§ **Before-and-after change records**
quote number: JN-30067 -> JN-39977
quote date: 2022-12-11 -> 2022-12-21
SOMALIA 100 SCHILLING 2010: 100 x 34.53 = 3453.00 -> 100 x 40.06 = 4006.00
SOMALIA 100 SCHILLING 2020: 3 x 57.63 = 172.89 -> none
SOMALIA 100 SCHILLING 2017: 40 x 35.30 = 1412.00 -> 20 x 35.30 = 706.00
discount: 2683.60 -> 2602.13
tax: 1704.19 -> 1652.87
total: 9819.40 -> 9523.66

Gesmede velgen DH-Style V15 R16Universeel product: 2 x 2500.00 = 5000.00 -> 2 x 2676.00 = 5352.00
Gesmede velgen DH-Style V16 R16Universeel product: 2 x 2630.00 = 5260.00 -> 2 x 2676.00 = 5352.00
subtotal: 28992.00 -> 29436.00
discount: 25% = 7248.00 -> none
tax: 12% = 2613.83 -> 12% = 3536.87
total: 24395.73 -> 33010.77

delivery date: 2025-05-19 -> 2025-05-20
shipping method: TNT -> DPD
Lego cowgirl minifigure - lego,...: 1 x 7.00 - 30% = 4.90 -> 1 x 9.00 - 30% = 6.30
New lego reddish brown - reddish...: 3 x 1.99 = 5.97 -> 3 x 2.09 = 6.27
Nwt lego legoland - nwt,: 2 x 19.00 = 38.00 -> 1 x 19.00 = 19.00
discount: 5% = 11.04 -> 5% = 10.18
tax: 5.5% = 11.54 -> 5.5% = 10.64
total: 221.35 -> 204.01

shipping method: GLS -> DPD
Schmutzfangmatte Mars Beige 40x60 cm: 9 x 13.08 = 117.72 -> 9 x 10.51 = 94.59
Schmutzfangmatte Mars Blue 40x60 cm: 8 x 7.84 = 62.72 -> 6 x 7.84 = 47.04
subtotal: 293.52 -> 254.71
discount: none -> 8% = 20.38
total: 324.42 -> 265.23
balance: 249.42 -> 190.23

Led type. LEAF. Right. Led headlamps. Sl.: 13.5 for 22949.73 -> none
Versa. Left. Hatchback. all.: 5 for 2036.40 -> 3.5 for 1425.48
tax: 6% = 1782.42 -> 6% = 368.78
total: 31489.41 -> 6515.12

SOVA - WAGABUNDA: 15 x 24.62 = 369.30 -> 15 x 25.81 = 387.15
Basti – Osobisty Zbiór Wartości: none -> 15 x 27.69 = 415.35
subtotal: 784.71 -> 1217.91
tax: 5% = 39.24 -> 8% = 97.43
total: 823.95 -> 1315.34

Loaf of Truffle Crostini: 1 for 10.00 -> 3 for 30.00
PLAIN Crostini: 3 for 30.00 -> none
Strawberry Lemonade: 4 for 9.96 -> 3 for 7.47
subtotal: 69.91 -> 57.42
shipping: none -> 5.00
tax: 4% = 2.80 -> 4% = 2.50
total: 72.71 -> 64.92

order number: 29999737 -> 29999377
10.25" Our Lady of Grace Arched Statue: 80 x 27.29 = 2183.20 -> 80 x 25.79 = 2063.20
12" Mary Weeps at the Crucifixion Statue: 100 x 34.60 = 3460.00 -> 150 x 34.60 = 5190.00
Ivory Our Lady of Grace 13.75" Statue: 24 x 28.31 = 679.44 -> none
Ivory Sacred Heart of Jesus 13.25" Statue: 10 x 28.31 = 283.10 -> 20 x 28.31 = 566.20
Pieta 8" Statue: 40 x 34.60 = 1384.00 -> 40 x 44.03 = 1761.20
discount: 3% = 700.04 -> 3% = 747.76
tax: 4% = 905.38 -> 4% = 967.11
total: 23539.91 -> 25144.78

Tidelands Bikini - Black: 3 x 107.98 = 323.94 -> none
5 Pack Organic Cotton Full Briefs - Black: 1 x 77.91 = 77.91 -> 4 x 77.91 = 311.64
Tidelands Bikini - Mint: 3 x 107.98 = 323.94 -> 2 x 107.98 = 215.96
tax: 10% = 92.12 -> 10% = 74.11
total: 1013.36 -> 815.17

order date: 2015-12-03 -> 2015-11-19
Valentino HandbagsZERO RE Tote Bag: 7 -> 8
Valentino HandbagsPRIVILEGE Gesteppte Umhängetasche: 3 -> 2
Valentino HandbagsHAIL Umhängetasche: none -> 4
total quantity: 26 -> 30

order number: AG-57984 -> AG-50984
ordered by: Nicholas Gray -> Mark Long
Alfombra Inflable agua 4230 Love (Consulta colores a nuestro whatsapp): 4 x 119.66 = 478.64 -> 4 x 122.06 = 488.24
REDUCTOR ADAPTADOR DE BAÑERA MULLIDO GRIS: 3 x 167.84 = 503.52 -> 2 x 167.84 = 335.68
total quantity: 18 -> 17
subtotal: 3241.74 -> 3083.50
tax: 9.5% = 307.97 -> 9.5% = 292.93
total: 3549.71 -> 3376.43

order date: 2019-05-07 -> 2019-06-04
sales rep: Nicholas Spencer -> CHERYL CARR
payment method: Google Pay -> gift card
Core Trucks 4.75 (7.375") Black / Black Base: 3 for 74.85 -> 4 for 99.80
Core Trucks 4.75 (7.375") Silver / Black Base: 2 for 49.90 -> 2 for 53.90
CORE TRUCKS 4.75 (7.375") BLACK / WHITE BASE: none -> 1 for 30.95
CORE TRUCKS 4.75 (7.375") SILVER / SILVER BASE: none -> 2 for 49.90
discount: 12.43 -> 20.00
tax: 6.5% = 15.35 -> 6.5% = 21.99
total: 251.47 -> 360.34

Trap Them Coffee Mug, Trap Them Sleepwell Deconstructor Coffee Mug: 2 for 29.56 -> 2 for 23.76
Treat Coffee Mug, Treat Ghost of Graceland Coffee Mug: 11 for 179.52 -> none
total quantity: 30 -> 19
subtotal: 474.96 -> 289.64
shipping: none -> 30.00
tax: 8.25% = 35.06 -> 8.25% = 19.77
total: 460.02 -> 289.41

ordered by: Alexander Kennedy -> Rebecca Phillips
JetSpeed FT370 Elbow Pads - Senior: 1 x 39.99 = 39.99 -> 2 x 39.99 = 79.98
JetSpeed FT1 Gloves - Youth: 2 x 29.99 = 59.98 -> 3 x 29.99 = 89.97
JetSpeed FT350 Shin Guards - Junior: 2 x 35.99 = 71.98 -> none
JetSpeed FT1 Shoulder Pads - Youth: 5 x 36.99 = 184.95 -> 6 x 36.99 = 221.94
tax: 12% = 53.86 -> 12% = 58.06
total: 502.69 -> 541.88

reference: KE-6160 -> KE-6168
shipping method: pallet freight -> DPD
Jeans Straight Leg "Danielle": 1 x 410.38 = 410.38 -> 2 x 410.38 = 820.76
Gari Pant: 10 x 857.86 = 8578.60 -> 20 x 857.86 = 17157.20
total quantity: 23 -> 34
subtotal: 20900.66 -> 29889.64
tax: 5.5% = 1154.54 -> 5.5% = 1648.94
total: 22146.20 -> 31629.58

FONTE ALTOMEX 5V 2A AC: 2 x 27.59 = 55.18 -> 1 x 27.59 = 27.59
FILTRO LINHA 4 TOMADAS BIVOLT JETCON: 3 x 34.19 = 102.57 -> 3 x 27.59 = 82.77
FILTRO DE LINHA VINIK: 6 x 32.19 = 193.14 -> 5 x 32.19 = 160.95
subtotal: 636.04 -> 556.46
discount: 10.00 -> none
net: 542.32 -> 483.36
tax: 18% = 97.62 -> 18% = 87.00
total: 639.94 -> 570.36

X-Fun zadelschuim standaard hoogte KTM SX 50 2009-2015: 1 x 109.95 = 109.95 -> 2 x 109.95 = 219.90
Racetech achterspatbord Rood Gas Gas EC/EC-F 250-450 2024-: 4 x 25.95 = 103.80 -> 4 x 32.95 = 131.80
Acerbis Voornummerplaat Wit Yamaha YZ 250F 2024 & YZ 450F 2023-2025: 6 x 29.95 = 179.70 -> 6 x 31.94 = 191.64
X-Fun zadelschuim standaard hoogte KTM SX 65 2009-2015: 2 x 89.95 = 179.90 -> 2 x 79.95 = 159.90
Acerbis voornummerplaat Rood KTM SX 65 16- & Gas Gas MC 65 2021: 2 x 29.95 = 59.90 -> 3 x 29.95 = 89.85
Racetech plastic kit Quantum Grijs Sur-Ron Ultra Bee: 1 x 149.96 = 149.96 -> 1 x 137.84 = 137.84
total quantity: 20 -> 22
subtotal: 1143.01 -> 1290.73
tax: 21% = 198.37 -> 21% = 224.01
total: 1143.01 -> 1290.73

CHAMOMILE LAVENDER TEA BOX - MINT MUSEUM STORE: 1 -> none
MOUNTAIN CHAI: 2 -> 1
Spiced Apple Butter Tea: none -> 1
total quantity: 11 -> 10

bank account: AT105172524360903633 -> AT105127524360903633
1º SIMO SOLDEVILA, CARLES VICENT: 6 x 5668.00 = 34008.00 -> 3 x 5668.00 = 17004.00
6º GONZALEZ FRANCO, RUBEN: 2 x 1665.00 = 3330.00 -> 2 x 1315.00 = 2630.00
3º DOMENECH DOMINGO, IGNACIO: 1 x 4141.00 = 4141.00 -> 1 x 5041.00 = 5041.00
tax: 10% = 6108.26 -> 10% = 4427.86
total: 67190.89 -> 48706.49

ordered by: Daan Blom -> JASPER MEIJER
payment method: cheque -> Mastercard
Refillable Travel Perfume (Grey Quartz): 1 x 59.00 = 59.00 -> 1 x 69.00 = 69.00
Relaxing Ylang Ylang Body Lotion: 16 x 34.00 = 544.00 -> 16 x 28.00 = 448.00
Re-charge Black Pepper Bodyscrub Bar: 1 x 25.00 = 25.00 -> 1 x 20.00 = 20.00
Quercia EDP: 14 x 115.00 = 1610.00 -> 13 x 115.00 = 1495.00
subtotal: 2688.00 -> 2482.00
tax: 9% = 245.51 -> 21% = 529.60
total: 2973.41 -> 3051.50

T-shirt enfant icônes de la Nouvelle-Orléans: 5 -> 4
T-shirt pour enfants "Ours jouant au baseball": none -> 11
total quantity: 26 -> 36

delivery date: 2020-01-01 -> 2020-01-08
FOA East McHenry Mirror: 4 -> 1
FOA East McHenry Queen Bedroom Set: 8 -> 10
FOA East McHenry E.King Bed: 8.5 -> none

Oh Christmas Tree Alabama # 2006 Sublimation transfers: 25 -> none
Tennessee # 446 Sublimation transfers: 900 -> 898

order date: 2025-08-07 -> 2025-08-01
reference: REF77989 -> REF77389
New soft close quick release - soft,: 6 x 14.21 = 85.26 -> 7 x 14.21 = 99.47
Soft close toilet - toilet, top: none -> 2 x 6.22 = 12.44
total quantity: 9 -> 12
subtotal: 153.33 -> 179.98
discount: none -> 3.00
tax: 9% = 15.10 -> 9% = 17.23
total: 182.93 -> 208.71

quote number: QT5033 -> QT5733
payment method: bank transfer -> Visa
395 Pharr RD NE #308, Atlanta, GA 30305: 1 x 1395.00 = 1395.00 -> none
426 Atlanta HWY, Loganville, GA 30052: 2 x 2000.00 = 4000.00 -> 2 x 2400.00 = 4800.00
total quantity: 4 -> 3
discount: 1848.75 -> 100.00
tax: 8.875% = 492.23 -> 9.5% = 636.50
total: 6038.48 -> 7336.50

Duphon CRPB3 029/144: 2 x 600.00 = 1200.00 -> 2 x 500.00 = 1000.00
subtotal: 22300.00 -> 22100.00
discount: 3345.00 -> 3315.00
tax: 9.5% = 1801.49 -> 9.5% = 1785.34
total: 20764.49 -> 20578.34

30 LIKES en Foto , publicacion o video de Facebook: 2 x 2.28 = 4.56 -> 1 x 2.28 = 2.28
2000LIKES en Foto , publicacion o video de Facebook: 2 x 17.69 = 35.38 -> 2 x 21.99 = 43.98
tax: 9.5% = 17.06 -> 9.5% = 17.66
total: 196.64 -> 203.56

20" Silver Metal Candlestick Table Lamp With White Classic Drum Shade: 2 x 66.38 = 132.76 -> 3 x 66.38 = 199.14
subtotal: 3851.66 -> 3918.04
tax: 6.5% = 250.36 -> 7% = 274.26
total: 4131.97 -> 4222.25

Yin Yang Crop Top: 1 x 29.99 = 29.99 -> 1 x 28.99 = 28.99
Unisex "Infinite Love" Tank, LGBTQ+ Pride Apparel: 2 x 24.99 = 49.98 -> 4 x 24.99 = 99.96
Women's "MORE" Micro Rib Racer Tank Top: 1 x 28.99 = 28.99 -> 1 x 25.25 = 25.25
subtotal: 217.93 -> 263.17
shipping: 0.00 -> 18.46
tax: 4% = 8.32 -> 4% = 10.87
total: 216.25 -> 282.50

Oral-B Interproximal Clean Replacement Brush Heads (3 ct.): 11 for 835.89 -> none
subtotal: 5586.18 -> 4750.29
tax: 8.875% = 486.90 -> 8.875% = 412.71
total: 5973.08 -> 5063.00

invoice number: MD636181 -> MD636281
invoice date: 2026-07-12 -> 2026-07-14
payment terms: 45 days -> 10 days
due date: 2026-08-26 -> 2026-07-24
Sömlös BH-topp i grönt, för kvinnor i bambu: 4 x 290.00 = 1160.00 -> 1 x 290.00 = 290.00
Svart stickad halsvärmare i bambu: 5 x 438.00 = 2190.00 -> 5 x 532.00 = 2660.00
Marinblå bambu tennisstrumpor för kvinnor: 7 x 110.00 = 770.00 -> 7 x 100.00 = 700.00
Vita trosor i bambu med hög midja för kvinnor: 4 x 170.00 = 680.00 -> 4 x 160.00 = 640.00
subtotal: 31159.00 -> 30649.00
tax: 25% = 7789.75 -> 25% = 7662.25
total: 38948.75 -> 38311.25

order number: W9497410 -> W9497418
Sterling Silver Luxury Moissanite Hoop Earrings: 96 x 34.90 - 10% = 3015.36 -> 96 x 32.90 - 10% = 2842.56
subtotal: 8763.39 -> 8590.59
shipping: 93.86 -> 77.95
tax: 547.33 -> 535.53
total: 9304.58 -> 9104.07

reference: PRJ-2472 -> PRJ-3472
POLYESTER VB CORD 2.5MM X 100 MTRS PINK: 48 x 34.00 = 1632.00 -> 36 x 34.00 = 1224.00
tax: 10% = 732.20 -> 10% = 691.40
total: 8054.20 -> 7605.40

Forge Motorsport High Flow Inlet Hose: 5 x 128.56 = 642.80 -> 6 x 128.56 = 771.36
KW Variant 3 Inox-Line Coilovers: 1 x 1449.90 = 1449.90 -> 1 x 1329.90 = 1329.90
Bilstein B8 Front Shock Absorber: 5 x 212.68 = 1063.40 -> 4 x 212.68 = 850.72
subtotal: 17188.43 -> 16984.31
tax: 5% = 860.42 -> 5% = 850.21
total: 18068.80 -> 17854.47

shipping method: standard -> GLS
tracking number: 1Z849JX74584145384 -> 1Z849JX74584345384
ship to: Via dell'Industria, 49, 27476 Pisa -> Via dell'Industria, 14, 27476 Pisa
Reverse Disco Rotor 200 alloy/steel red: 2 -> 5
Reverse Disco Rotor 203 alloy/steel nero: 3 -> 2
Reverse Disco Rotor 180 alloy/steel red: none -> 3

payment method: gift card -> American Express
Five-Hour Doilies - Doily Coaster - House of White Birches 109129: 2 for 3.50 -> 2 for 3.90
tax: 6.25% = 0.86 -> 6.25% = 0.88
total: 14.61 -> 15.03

§ **Exercise aim**
Only the lines above from the line with "Versa. Left. Hatchback." to the line with "total: 72.71 -> 64.92", those two lines included, should be reproduced exactly.

§ **Written answer**
Versa. Left. Hatchback. all.: 5 for 2036.40 -> 3.5 for 1425.48
tax: 6% = 1782.42 -> 6% = 368.78
total: 31489.41 -> 6515.12

SOVA - WAGABUNDA: 15 x 24.62 = 369.30 -> 15 x 25.81 = 387.15
Basti – Osobisty Zbiór Wartości: none -> 15 x 27.69 = 415.35
subtotal: 784.71 -> 1217.91
tax: 5% = 39.24 -> 8% = 97.43
total: 823.95 -> 1315.34

Loaf of Truffle Crostini: 1 for 10.00 -> 3 for 30.00
PLAIN Crostini: 3 for 30.00 -> none
Strawberry Lemonade: 4 for 9.96 -> 3 for 7.47
subtotal: 69.91 -> 57.42
shipping: none -> 5.00
tax: 4% = 2.80 -> 4% = 2.50
total: 72.71 -> 64.92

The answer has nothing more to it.